■ **Work to complete**
Check every line of the entries below for the word "this", and copy the ones that have it.

■ **Provided records**
◇ ◇ ◇ ◇ ◇ ◇ ◇
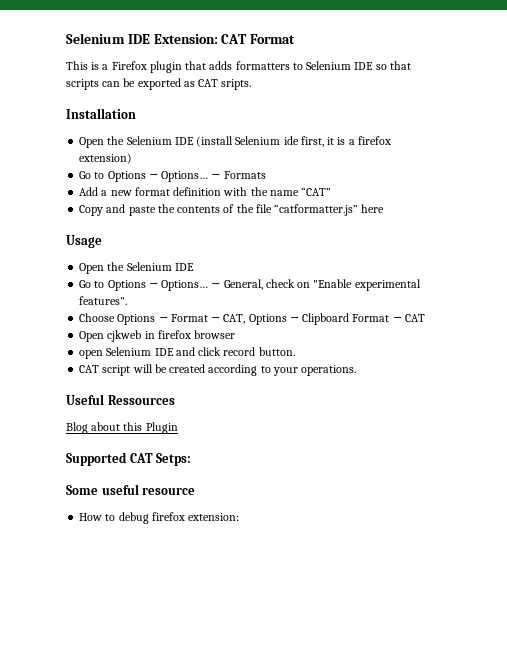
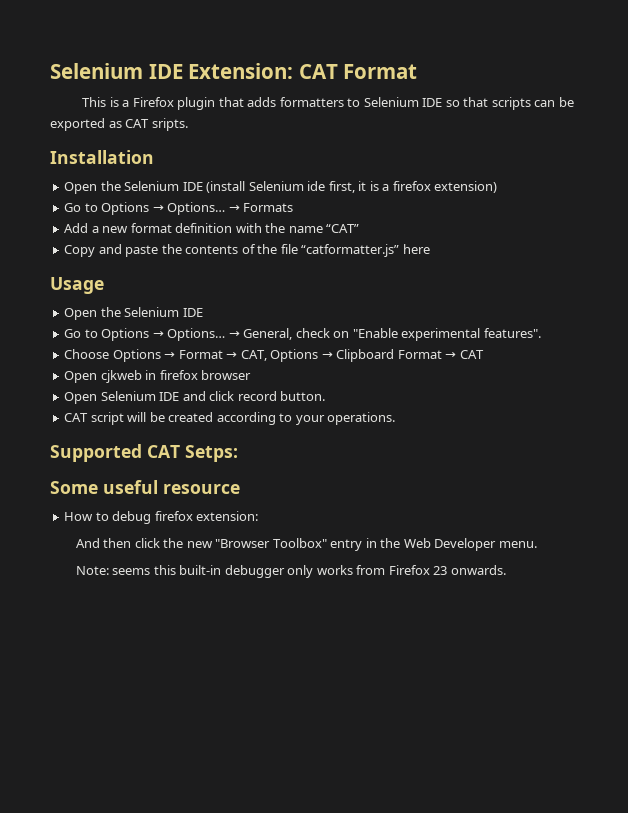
- open Selenium IDE and click record button.
+ Open Selenium IDE and click record button.
- Useful Ressources
- Blog about this Plugin
+ And then click the new "Browser Toolbox" entry in the Web Developer menu.
+ Note: seems this built-in debugger only works from Firefox 23 onwards.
◇ ◇ ◇ ◇ ◇ ◇ ◇
■ **Answer below**
- Blog about this Plugin
+ Note: seems this built-in debugger only works from Firefox 23 onwards.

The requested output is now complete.